• **Exercise requirements**
Working from the records below, repeat exactly the lines starting at the line that contains "subtotal: 2364.00 -> 2184.00" and ending at the line that contains "shipping: 16.99 -> none", inclusive.

═══ Entries supplied ═══

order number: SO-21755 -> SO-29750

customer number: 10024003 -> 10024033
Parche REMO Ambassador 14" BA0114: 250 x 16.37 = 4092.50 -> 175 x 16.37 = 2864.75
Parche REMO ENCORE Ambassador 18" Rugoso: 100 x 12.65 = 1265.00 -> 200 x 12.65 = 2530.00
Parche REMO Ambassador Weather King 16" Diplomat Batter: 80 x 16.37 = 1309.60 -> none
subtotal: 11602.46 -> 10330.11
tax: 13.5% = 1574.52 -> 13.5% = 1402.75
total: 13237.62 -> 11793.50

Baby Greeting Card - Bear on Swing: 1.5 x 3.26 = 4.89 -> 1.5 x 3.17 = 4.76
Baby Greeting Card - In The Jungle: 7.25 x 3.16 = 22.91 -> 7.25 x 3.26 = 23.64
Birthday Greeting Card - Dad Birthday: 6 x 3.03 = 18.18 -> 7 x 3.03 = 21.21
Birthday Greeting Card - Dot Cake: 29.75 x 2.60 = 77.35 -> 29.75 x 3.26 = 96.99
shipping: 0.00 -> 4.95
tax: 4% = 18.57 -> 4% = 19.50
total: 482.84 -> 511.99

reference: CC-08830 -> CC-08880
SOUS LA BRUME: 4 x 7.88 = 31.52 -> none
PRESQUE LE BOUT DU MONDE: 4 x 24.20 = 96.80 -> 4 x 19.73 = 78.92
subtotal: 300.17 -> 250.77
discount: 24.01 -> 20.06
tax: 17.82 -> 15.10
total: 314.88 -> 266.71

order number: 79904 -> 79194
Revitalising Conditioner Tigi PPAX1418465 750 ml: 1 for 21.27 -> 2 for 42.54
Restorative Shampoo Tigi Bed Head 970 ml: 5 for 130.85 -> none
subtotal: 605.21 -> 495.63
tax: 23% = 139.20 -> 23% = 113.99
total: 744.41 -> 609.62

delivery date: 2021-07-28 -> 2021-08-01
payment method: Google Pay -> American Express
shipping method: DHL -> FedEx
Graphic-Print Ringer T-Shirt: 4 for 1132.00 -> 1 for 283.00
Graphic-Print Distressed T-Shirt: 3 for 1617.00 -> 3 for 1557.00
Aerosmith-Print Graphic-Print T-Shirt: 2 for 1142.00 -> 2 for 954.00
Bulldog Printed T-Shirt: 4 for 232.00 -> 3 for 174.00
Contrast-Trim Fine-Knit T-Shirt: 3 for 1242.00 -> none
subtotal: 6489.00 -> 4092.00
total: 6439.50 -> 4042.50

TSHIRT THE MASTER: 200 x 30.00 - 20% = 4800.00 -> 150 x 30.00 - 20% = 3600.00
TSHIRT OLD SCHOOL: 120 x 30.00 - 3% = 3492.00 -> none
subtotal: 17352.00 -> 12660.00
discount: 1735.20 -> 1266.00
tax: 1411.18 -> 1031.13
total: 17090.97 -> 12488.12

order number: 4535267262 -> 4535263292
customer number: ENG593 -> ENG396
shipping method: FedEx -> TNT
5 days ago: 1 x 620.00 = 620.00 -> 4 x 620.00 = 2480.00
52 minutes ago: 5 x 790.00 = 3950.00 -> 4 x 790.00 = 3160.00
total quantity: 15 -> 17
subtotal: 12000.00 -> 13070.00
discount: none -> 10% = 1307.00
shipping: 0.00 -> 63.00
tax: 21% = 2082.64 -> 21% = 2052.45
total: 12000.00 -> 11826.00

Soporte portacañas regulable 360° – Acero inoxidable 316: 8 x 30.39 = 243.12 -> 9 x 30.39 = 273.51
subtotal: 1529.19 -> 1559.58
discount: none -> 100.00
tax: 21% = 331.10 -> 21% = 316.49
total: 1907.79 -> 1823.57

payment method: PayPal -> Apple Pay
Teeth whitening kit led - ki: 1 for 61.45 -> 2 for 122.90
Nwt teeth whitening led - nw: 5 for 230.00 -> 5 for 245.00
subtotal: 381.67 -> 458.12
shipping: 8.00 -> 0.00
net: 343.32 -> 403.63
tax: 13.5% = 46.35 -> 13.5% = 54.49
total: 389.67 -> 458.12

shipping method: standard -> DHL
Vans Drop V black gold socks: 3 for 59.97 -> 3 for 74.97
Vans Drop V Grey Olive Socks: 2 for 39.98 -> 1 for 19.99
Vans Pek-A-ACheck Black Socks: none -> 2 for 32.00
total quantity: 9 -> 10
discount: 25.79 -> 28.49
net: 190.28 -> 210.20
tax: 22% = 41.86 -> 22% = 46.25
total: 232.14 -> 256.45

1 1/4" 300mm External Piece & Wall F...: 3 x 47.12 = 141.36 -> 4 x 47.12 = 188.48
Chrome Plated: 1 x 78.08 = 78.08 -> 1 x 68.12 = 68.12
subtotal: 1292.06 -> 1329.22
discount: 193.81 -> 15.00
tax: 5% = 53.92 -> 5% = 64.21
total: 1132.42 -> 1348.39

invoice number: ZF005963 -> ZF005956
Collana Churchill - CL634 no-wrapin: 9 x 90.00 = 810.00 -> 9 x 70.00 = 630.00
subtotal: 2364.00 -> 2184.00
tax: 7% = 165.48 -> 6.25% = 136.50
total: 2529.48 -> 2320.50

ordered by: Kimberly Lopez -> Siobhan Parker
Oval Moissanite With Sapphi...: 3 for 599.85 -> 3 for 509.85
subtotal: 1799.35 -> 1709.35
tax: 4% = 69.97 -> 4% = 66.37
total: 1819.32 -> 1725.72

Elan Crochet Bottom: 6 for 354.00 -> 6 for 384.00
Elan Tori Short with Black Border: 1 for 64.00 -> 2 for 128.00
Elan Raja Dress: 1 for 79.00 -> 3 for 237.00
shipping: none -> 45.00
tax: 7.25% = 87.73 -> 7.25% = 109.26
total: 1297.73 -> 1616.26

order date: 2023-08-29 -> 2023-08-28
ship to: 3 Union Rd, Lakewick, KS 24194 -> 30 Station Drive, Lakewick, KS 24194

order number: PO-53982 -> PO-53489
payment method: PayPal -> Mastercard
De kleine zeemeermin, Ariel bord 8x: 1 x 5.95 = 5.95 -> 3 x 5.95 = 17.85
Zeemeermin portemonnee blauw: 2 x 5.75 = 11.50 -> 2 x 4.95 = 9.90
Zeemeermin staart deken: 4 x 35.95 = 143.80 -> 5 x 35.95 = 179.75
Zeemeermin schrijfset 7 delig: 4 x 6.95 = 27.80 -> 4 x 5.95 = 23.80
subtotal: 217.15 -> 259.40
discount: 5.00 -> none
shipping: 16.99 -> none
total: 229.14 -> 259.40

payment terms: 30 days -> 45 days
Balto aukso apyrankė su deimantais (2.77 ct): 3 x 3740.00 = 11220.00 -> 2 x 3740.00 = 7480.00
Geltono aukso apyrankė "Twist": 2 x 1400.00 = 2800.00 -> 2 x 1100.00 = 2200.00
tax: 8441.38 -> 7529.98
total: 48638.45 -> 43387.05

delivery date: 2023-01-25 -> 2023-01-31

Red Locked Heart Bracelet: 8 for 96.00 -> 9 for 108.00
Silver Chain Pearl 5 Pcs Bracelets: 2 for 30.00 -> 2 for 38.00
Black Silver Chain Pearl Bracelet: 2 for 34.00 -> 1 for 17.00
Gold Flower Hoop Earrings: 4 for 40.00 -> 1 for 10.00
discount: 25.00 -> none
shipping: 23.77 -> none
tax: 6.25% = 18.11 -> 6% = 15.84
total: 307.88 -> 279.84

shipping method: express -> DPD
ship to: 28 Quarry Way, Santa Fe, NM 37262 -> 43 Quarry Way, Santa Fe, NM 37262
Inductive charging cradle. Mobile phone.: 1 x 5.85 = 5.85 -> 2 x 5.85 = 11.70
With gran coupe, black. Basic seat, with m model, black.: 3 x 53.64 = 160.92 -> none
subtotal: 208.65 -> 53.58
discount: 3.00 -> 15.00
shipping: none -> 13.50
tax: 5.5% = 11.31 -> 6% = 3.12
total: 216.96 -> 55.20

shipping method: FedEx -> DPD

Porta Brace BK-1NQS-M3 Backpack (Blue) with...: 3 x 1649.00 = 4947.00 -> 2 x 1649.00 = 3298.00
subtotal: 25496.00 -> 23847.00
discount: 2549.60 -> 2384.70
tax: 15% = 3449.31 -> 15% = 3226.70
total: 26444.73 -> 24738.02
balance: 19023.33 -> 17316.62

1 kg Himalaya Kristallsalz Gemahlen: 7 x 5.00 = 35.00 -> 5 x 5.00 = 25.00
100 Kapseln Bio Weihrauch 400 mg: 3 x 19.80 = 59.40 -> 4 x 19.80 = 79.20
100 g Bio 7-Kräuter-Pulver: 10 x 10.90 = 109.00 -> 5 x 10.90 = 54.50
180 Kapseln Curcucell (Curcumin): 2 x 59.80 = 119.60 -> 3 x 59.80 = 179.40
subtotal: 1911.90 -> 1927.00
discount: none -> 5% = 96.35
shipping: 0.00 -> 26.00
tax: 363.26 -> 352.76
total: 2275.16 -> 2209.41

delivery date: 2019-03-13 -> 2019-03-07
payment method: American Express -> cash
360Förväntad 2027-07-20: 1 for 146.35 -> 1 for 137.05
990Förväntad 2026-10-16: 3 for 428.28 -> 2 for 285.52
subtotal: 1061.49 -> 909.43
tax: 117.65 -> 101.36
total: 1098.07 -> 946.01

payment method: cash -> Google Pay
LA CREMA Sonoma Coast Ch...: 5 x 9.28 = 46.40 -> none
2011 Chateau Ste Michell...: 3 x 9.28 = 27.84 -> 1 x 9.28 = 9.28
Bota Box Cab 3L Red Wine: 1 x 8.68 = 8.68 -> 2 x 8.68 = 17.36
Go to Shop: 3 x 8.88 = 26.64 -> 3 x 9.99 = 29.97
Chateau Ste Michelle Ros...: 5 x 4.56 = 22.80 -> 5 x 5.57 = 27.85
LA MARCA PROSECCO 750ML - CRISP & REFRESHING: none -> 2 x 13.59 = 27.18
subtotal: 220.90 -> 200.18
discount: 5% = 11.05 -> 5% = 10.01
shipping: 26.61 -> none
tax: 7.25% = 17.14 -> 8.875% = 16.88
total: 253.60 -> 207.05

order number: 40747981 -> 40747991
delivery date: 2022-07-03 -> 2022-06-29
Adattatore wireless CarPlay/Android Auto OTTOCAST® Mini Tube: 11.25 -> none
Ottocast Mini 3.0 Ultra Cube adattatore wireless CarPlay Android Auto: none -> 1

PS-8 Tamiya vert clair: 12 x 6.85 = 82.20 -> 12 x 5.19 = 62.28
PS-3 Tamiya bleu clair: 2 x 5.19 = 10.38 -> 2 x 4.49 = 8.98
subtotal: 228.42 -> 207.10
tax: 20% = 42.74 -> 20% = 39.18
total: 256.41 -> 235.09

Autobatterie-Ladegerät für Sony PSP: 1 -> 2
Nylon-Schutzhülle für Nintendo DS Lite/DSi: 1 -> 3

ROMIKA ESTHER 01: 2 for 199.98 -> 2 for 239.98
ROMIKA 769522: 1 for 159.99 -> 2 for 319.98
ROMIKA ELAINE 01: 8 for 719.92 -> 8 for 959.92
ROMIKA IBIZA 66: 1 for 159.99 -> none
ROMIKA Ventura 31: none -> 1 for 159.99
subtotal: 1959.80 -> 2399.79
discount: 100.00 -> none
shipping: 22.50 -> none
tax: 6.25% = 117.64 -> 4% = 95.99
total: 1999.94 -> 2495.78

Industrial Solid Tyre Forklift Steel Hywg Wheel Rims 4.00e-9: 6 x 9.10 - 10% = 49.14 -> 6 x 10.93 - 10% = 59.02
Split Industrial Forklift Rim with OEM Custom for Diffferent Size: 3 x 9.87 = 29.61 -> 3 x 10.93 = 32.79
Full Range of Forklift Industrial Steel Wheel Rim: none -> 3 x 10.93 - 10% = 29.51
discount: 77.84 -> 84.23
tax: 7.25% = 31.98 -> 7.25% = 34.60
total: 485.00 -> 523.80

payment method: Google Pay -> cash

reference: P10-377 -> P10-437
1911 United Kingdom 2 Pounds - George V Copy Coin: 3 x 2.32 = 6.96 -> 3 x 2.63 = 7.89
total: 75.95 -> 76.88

═══

• **Output of the task**
subtotal: 2364.00 -> 2184.00
tax: 7% = 165.48 -> 6.25% = 136.50
total: 2529.48 -> 2320.50

ordered by: Kimberly Lopez -> Siobhan Parker
Oval Moissanite With Sapphi...: 3 for 599.85 -> 3 for 509.85
subtotal: 1799.35 -> 1709.35
tax: 4% = 69.97 -> 4% = 66.37
total: 1819.32 -> 1725.72

Elan Crochet Bottom: 6 for 354.00 -> 6 for 384.00
Elan Tori Short with Black Border: 1 for 64.00 -> 2 for 128.00
Elan Raja Dress: 1 for 79.00 -> 3 for 237.00
shipping: none -> 45.00
tax: 7.25% = 87.73 -> 7.25% = 109.26
total: 1297.73 -> 1616.26

order date: 2023-08-29 -> 2023-08-28
ship to: 3 Union Rd, Lakewick, KS 24194 -> 30 Station Drive, Lakewick, KS 24194

order number: PO-53982 -> PO-53489
payment method: PayPal -> Mastercard
De kleine zeemeermin, Ariel bord 8x: 1 x 5.95 = 5.95 -> 3 x 5.95 = 17.85
Zeemeermin portemonnee blauw: 2 x 5.75 = 11.50 -> 2 x 4.95 = 9.90
Zeemeermin staart deken: 4 x 35.95 = 143.80 -> 5 x 35.95 = 179.75
Zeemeermin schrijfset 7 delig: 4 x 6.95 = 27.80 -> 4 x 5.95 = 23.80
subtotal: 217.15 -> 259.40
discount: 5.00 -> none
shipping: 16.99 -> none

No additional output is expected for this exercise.